Although they are legion, these moist men sometimes rise above sea level and become a sign, a symbol, an avatar for the rest. Today's Poster Child for Pap has to be Jeremy Zilber . Zilber's got all the career achievements you need to be the very model of a modern moist Democrat. B.A. from Oberlin, styles himself a "lifelong Democrat and political activist," has written a "scholarly" book whose bias shrieks out in its title ("Racialized Coverage of Congress: The News in Black and White"), lives with his partner and her daughter, and a cat. He's got all the fundamentals down pat. Now comes his crowning achievement, a children's book called ... wait for it.... Why Mommy is a Democrat.
"Why ... Mommy ... is ... a ... Democrat..." I used to think there were some limits to the mind's capacity for bogglement. No more.
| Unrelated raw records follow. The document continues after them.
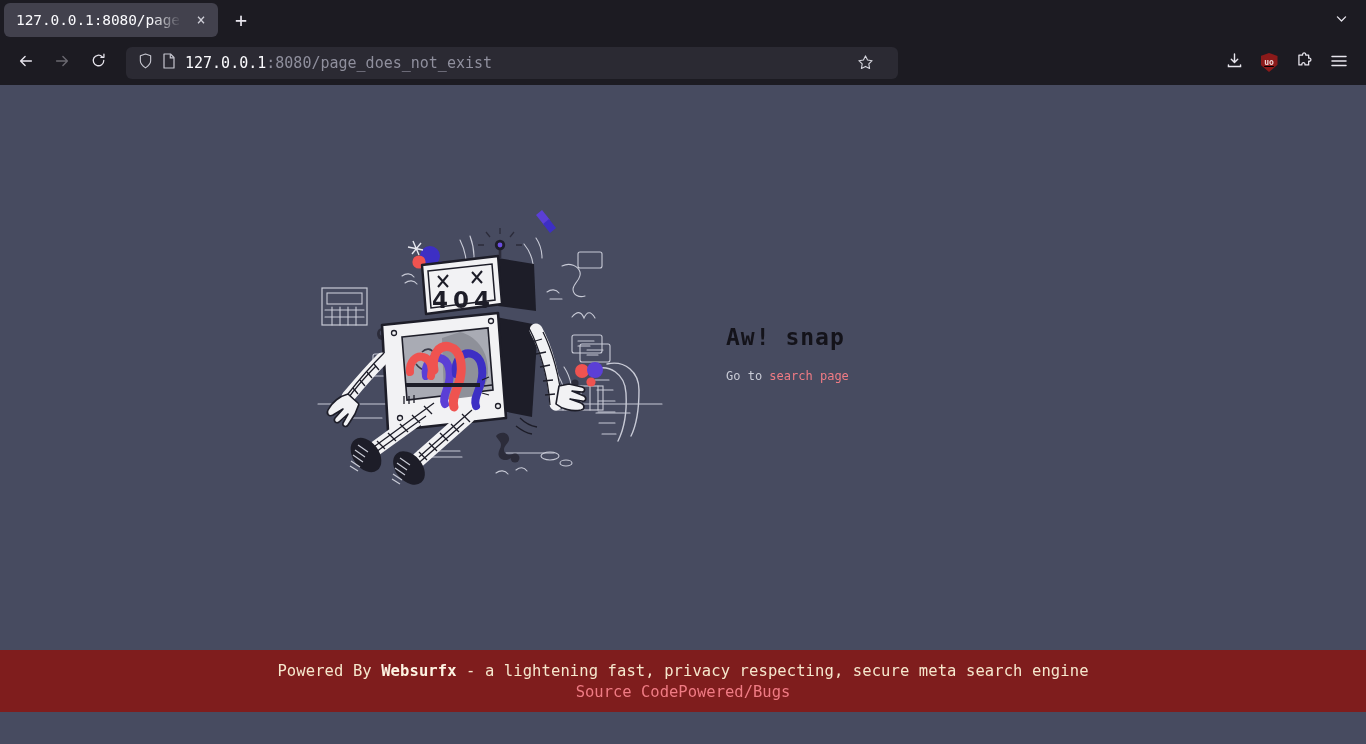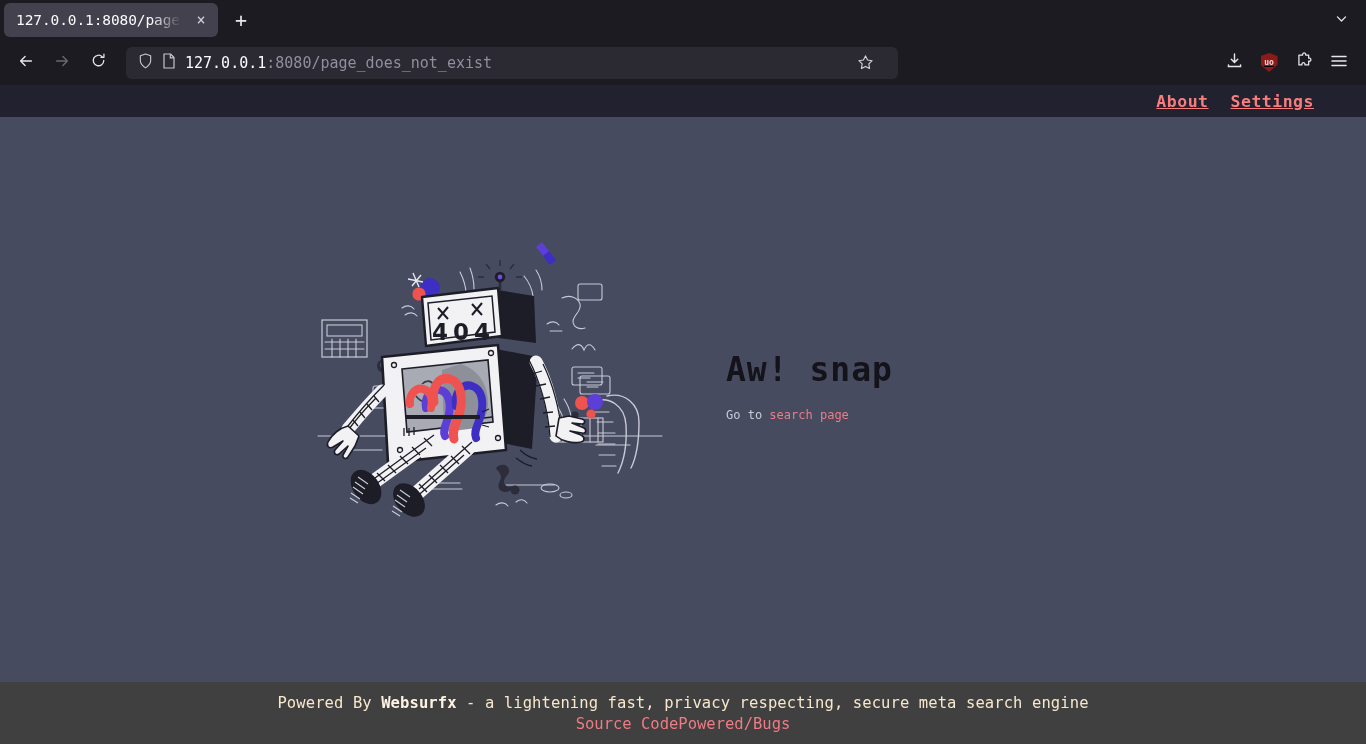"About" div.site-header { html: <div> <a>About</a> <a>Settings</a> </div> -> none }
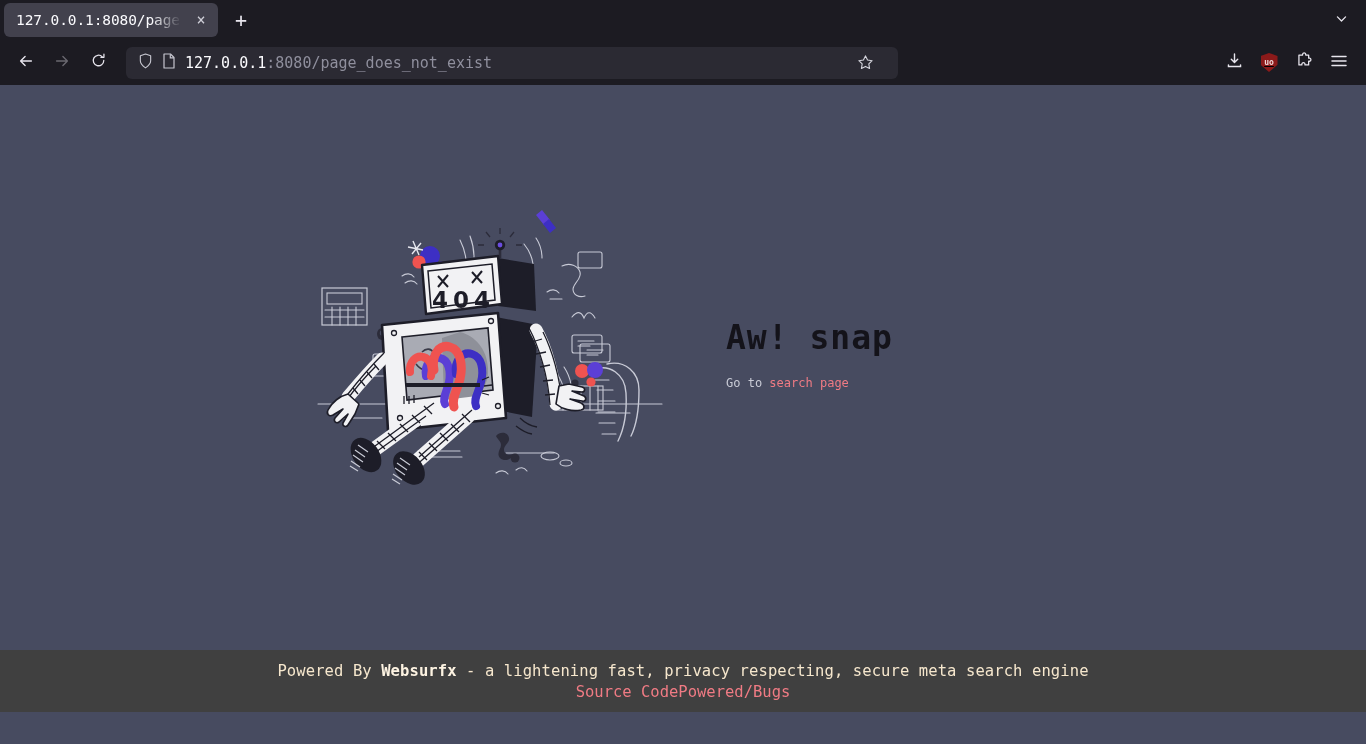"Aw! snap" .copy h1 { font-size: 33px -> 23px }
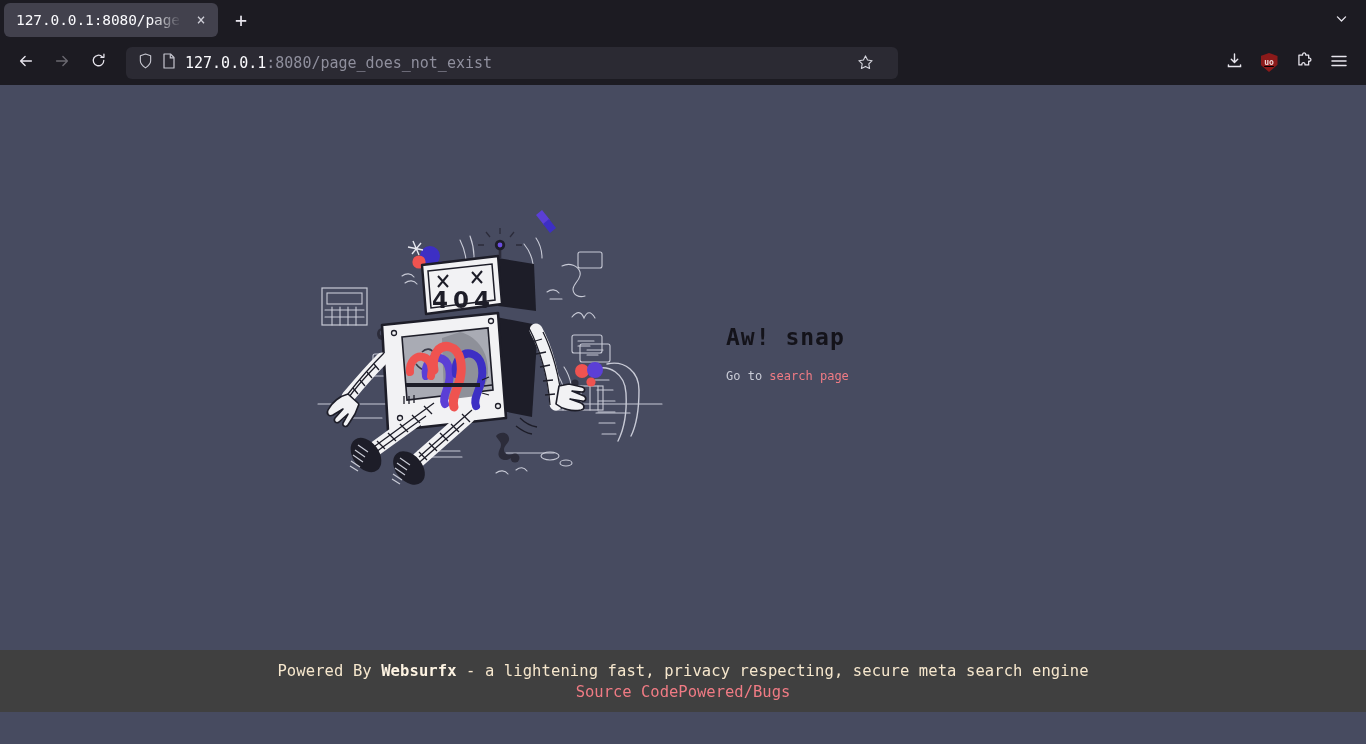"Powered By Websurfx - a" .site-footer { background: #404040 -> #7f1d1d }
Perhaps you, like me, have had a brief gobsmacked moment when you thought, "Nah... it's gotta be one of these Internet hoax things." Lord knows I did. But if it is, count me in as a believer. Why Mommy is a Democrat is either one of those realities that just has to be a hoax or one of those hoaxes that just have to be real. One of the nice things about the Internet is you no longer have to make this stuff up, somebody else is always out there making this stuff up before you can think of it.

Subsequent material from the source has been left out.